- [What the task requires]: Every line of the material is to be repeated exactly as it stands.

- [Source material]:
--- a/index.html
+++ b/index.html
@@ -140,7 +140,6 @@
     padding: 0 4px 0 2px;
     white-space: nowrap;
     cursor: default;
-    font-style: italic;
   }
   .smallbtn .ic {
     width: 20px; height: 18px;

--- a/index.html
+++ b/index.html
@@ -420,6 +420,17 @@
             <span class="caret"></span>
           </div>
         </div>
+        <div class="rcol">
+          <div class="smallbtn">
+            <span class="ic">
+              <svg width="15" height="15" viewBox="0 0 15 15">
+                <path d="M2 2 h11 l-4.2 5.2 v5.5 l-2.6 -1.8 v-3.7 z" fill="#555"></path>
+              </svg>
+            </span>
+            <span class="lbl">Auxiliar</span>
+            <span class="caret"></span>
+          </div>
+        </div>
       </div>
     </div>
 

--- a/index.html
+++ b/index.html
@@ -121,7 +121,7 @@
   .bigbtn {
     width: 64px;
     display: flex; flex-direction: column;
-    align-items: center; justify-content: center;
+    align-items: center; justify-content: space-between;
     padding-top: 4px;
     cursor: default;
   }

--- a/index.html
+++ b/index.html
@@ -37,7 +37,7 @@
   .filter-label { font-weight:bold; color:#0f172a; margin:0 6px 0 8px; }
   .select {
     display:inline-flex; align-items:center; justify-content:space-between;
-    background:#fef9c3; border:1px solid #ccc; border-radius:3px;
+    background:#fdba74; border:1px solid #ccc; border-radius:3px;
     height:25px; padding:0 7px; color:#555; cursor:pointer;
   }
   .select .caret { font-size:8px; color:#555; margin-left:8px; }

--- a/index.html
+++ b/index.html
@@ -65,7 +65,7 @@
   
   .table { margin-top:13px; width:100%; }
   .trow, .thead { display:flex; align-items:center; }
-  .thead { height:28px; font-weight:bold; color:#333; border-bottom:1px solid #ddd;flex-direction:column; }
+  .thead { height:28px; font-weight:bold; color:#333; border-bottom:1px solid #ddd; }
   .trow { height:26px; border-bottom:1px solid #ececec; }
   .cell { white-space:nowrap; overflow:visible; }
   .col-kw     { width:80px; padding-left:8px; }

- [Response]:
--- a/index.html
+++ b/index.html
@@ -140,7 +140,6 @@
     padding: 0 4px 0 2px;
     white-space: nowrap;
     cursor: default;
-    font-style: italic;
   }
   .smallbtn .ic {
     width: 20px; height: 18px;

--- a/index.html
+++ b/index.html
@@ -420,6 +420,17 @@
             <span class="caret"></span>
           </div>
         </div>
+        <div class="rcol">
+          <div class="smallbtn">
+            <span class="ic">
+              <svg width="15" height="15" viewBox="0 0 15 15">
+                <path d="M2 2 h11 l-4.2 5.2 v5.5 l-2.6 -1.8 v-3.7 z" fill="#555"></path>
+              </svg>
+            </span>
+            <span class="lbl">Auxiliar</span>
+            <span class="caret"></span>
+          </div>
+        </div>
       </div>
     </div>
 

--- a/index.html
+++ b/index.html
@@ -121,7 +121,7 @@
   .bigbtn {
     width: 64px;
     display: flex; flex-direction: column;
-    align-items: center; justify-content: center;
+    align-items: center; justify-content: space-between;
     padding-top: 4px;
     cursor: default;
   }

--- a/index.html
+++ b/index.html
@@ -37,7 +37,7 @@
   .filter-label { font-weight:bold; color:#0f172a; margin:0 6px 0 8px; }
   .select {
     display:inline-flex; align-items:center; justify-content:space-between;
-    background:#fef9c3; border:1px solid #ccc; border-radius:3px;
+    background:#fdba74; border:1px solid #ccc; border-radius:3px;
     height:25px; padding:0 7px; color:#555; cursor:pointer;
   }
   .select .caret { font-size:8px; color:#555; margin-left:8px; }

--- a/index.html
+++ b/index.html
@@ -65,7 +65,7 @@
   
   .table { margin-top:13px; width:100%; }
   .trow, .thead { display:flex; align-items:center; }
-  .thead { height:28px; font-weight:bold; color:#333; border-bottom:1px solid #ddd;flex-direction:column; }
+  .thead { height:28px; font-weight:bold; color:#333; border-bottom:1px solid #ddd; }
   .trow { height:26px; border-bottom:1px solid #ececec; }
   .cell { white-space:nowrap; overflow:visible; }
   .col-kw     { width:80px; padding-left:8px; }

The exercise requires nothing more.